Manger « sain » à s'en rendre malade

« Manger un fruit uniquement s'il a été cueilli il y a moins d'une minute, faire des mini repas assortis de compléments alimentaires... L'orthorexique est emprisonné dans un ensemble de règles qu'il s'impose », explique à l'AFP le professeur de psychologie interculturelle Patrick Denoux (Pourquoi cette peur au ventre, JC Lattès), qui estime, selon les études, à 2 à 3 % de la population la proportion d'orthorexiques en France. Conceptualisé dans les années 1990 aux États-Unis, le terme d'orthorexie a été défini comme un « trouble » par Le Petit Larousse en 2012. La question du bien-manger est au coeur des États généraux de l'alimentation lancés le 20 juillet et qui doivent tenter de trouver d'ici à novembre des solutions à la crise agricole et aux défis agroalimentaires.

« On n'a jamais eu aussi peur de ce qu'on mange »

« Nous vivons une mutation culturelle de l'alimentation qui nous amène à douter fondamentalement de ce que nous mangeons à cause de l'éloignement du producteur et du consommateur, de la délégation du contrôle par le consommateur à des institutions lointaines, des crises alimentaires...» liste le spécialiste. Après le « traumatisme » de la crise de la vache folle aux débuts des années 1990, puis du scandale de la viande de cheval en 2013, « on n'a jamais eu aussi peur de ce qu'on mange », confirme à l'AFP Pascale Hébel du Crédoc (Centre de recherche pour l'étude et l'observation des conditions de vie). « L'éloignement du rural a créé ces angoisses » qui « se cristallisent chez les classes supérieures », estime Mme Hébel. Dans notre culture occidentale, ce « soupçon d'empoisonnement » est « valorisé » comme preuve de notre « perspicacité », affirme M. Denoux.

« J'avais l'impression de détenir la vérité sur l'alimentation-santé qui permet de vivre le plus longtemps possible », témoigne ainsi Sabrina Debusquat, orthorexique pendant un an et demi, qui a publié un livre sur le sujet (Métro, Boulot... Bonheur !, Édition Ça se saurait). Cette Française de 29 ans a développé progressivement son syndrome à la suite d'allergies de la peau provoquées par des cosmétiques. De clic en clic, elle tombe sur des sites internet et des études contradictoires sur l'alimentation. « Toutes ces informations ont généré chez moi une angoisse énorme.

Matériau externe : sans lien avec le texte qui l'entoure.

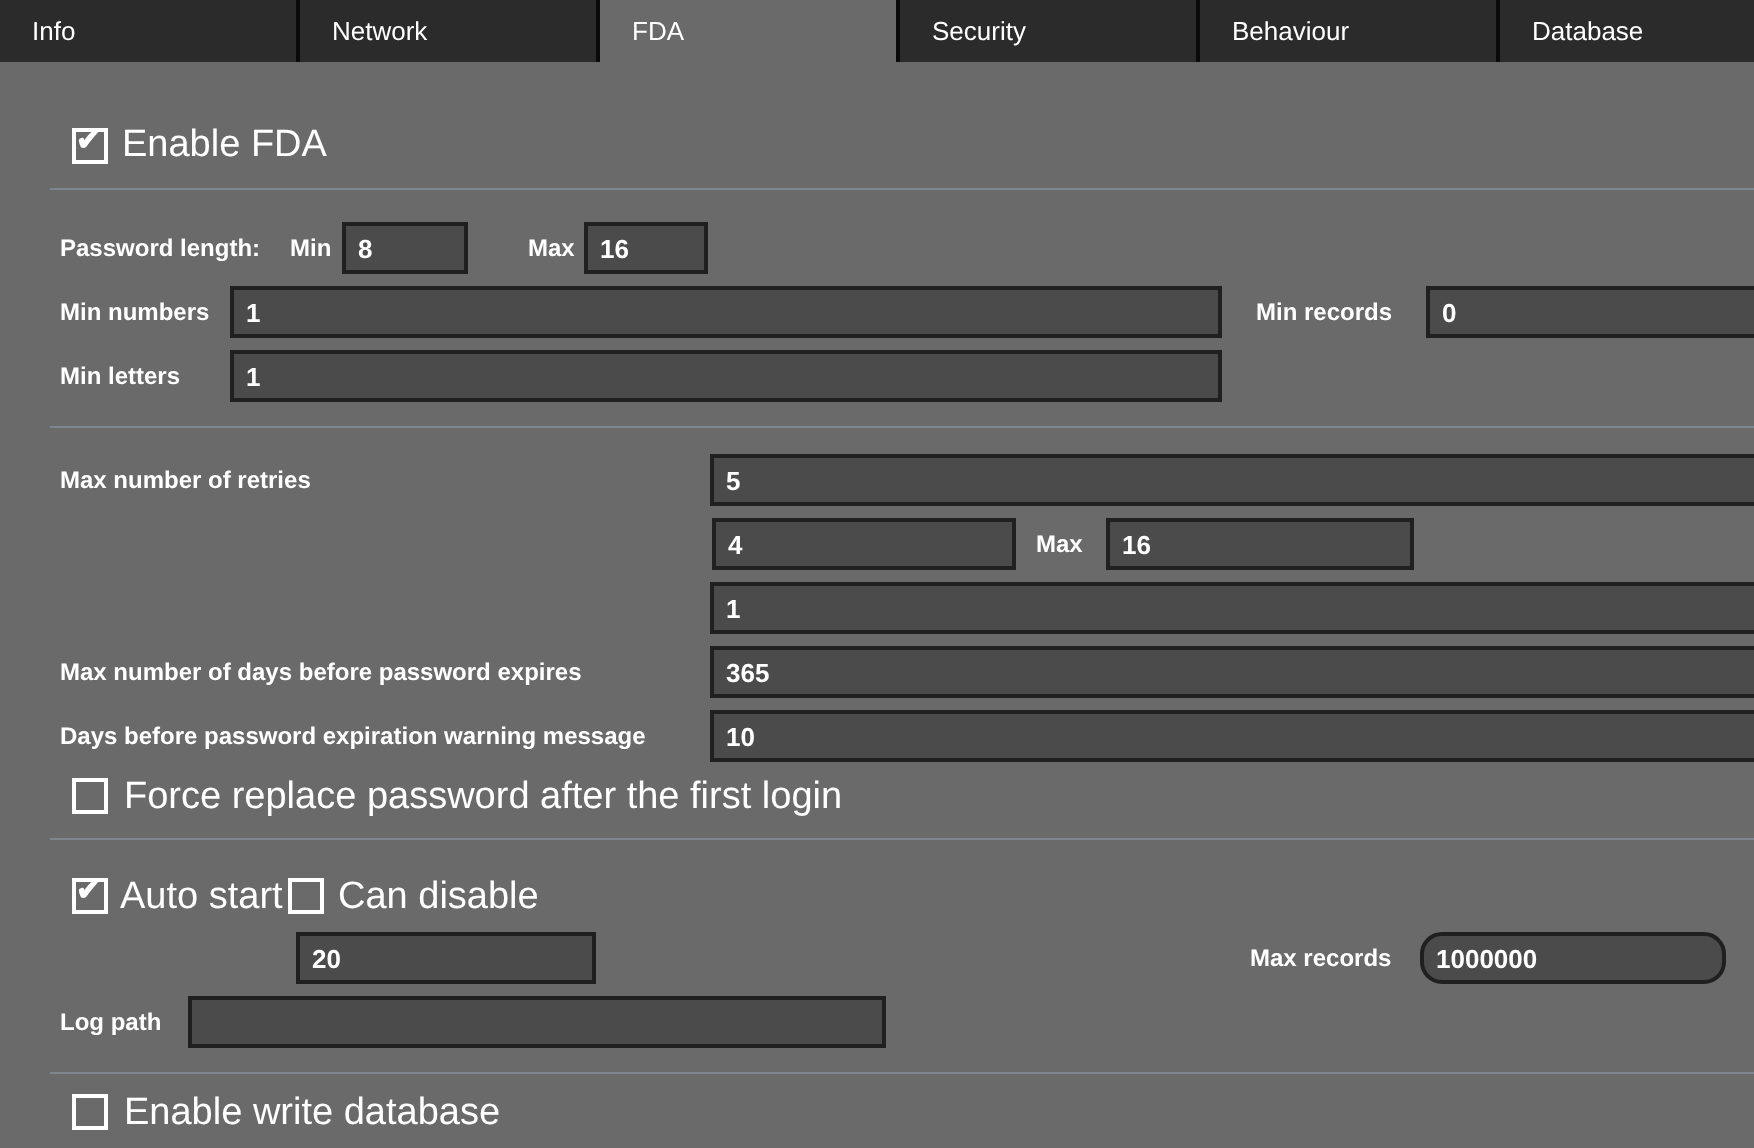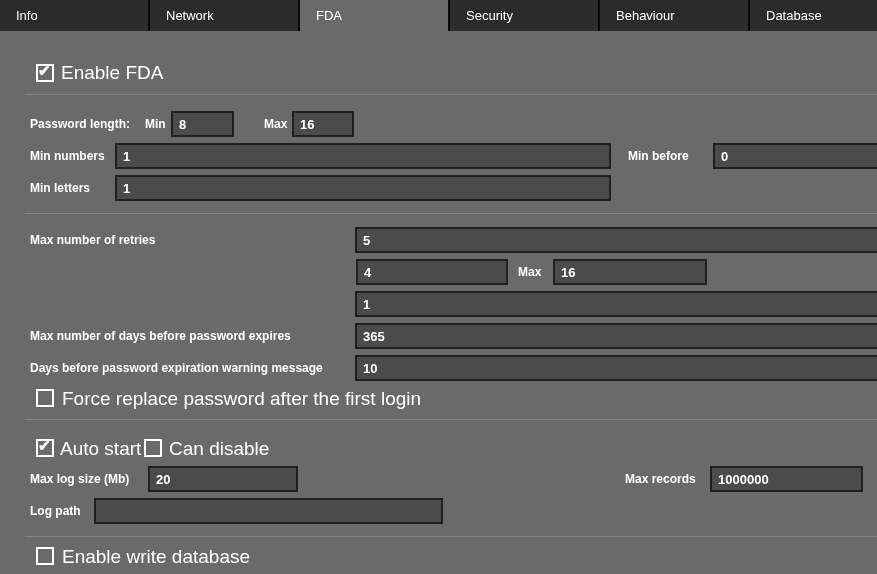--- a/index.html
+++ b/index.html
@@ -72,21 +72,21 @@
   <div class="divider" style="top:94px"></div>
 
   <span class="label" style="left:30px;top:111px">Password length:</span>
   <span class="label" style="left:145px;top:111px">Min</span>
   <input class="field" style="left: 171px; top: 111px; width: 63px;" value="8">
   <span class="label" style="left:264px;top:111px">Max</span>
   <input class="field" style="left: 292px; top: 111px; width: 62px;" value="16">
 
   <span class="label" style="left:30px;top:143px">Min numbers</span>
   <input class="field" style="left: 115px; top: 143px; width: 496px;" value="1">
-  <span class="label" style="left:628px;top:143px">Min before</span>
+  <span class="label" style="left:628px;top:143px">Min records</span>
   <input class="field" style="left: 713px; top: 143px; width: 170px;" value="0">
 
   <span class="label" style="left:30px;top:175px">Min letters</span>
   <input class="field" style="left: 115px; top: 175px; width: 496px;" value="1">
 
   <div class="divider" style="top:213px"></div>
 
   <span class="label" style="left:30px;top:227px">Max number of retries</span>
   <input class="field" style="left: 355px; top: 227px; width: 530px;" value="5">
 
@@ -105,24 +105,23 @@
   <span class="checkbox" style="left:36px;top:389px"></span>
   <span class="cb-label" style="left:62px;top:390px">Force replace password after the first login</span>
 
   <div class="divider" style="top:419px"></div>
 
   <span class="checkbox checked" style="left:36px;top:439px"></span>
   <span class="cb-label" style="left:60px;top:440px">Auto start</span>
   <span class="checkbox" style="left:144px;top:439px"></span>
   <span class="cb-label" style="left:169px;top:440px">Can disable</span>
 
-  <span class="label" style="left:30px;top:466px">Max log size (Mb)</span>
   <input class="field" style="left: 148px; top: 466px; width: 150px;" value="20">
   <span class="label" style="left:625px;top:466px">Max records</span>
-  <input class="field" style="left: 710px; top: 466px; width: 153px;" value="1000000">
+  <input class="field" style="left: 710px; top: 466px; width: 153px; border-radius: 11px;" value="1000000">
 
   <span class="label" style="left:30px;top:498px">Log path</span>
   <input class="field" style="left: 94px; top: 498px; width: 349px;" value="">
 
   <div class="divider" style="top:536px"></div>
 
   <span class="checkbox" style="left:36px;top:547px"></span>
   <span class="cb-label" style="left:62px;top:548px">Enable write database</span>
 
 </div>

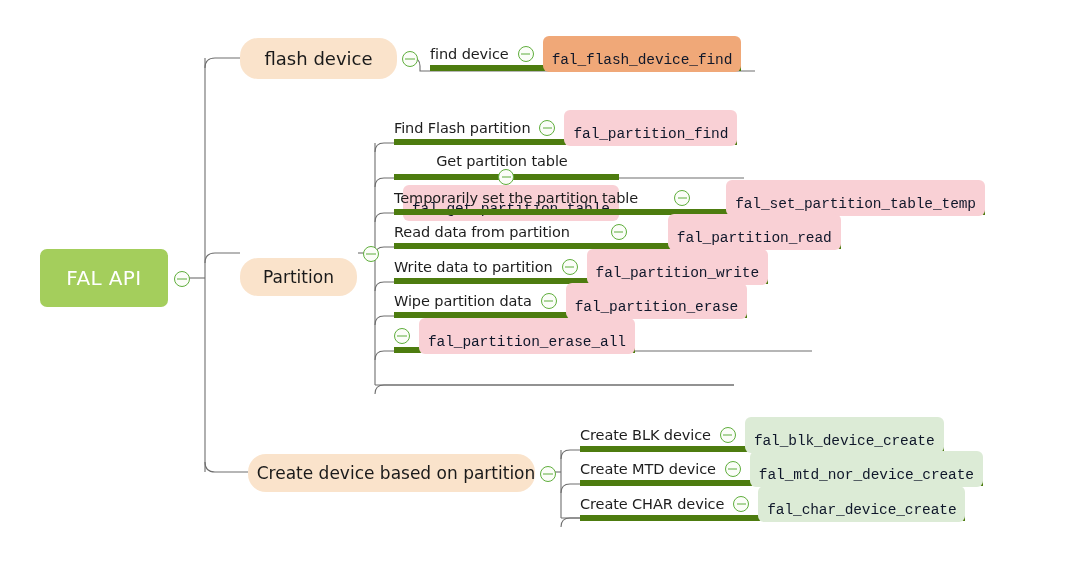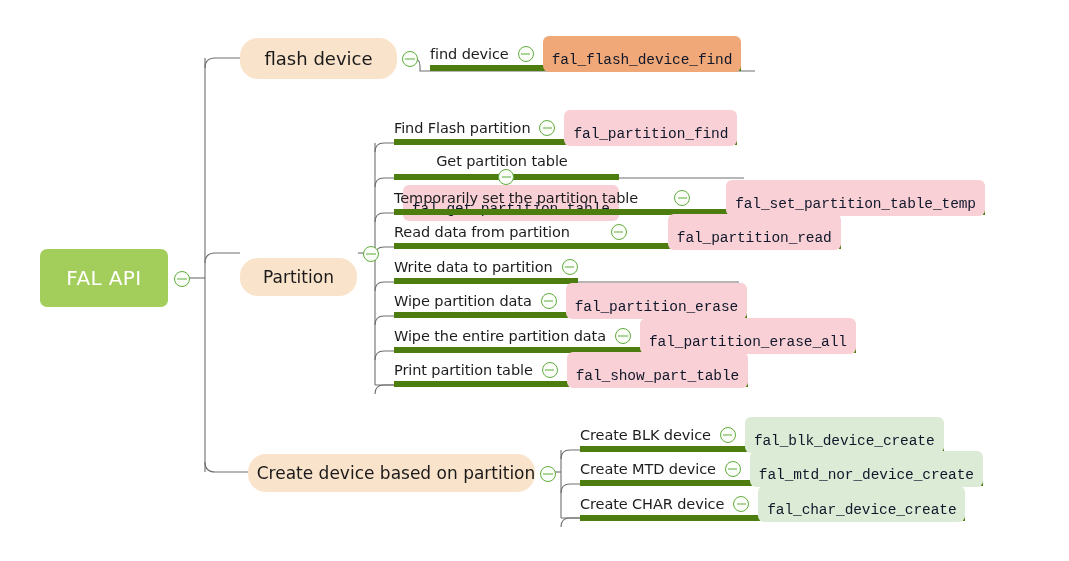--- a/index.html
+++ b/index.html
@@ -201,39 +201,34 @@
 
   <div class="leaf" style="left:394px; top:222px;gap:32px;">
     <span class="leaf-text gap-r">Read data from partition</span>
     <span class="toggle"></span>
     <span class="badge pink gap-l">fal_partition_read</span>
   </div>
 
   <div class="leaf" style="left:394px; top:257px;">
     <span class="leaf-text gap-r">Write data to partition</span>
     <span class="toggle"></span>
+    <span class="badge pink gap-l">fal_partition_write</span>
   </div>
 
   <div class="leaf" style="left:394px; top:291px;">
     <span class="leaf-text gap-r">Wipe partition data</span>
     <span class="toggle"></span>
     <span class="badge pink gap-l">fal_partition_erase</span>
   </div>
 
   <div class="leaf" style="left:394px; top:326px;">
-    <span class="leaf-text gap-r">Wipe the entire partition data</span>
     <span class="toggle"></span>
     <span class="badge pink gap-l">fal_partition_erase_all</span>
   </div>
 
-  <div class="leaf" style="left:394px; top:360px;">
-    <span class="leaf-text gap-r">Print partition table</span>
-    <span class="toggle"></span>
-    <span class="badge pink gap-l">fal_show_part_table</span>
-  </div>
 
   <div class="node topic-node" style="left:248px; top:454px; width:287px; height:38px; font-size:17px;padding-left:25px;">
     <span class="topic-label">Create device based on partition</span>
   </div>
   <span class="toggle toggle-abs" style="left:540px; top:466px;"></span>
 
   <div class="leaf" style="left:580px; top:425px;">
     <span class="leaf-text gap-r">Create BLK device</span>
     <span class="toggle"></span>
     <span class="badge green gap-l">fal_blk_device_create</span>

C'est une réaction extrême à une malbouffe extrême », résume-t-elle. M. Denoux définit trois grands systèmes alimentaires : le traditionnel de « notre grand-mère », l'industriel qui « remplit notre estomac » et le sanitaire qui voit « la nourriture comme médicament ». « L'orthorexique n'arrive pas à combiner ces systèmes, simplifie en se réfugiant dans la santé » et en excluant des aliments.

« C'était comme si elle préférait perdre la vue » que de consommer à nouveau de la viande et du poisson

En un an et demi, Mme Debusquat est devenue végétarienne, puis vegan (refus de manger toute protéine animale), puis crudivore et frugivore (alimentation à base de fruits). « Je voulais atteindre une sorte d'état de pureté », justifie-t-elle. Elle perd ses cheveux, sans s'en inquiéter. Seul l'énervement inhabituel de son compagnon lui permet de se rendre compte de son état obsessionnel. « Mon corps avait fini par tyranniser mon esprit. » Elle décide de s'en sortir et sort acheter de la vitamine B12. Obtenu à partir de bactéries que l'on trouve surtout dans l'estomac de ruminants ou d'animaux marins, cet élément sert essentiellement à la fabrication des globules rouges.

C'est de cette même vitamine que manquait une patiente de Sophie Ortega, médecin nutritionniste à Paris : « Elle commençait à devenir aveugle par carence de B12. » « Vegan pure et dure », cette patiente refuse d'en avaler. « C'était comme si elle préférait perdre la vue » que « de trahir son engagement envers les animaux », s'inquiète son médecin. Praticienne depuis 25 ans, le Dr Ortega souligne la perte de repères actuellement chez ses patients. « Cela devient un casse-tête de remplir son chariot de supermarché et d'équilibrer ses menus. Il y a maintenant des aliments présentés comme des médicaments. On se dit que ça ne peut qu'être meilleur. » Mais ce médecin insiste : « La bonne alimentation inclut le végétal et l'animal », autorise « la spontanéité » et... « le plaisir ».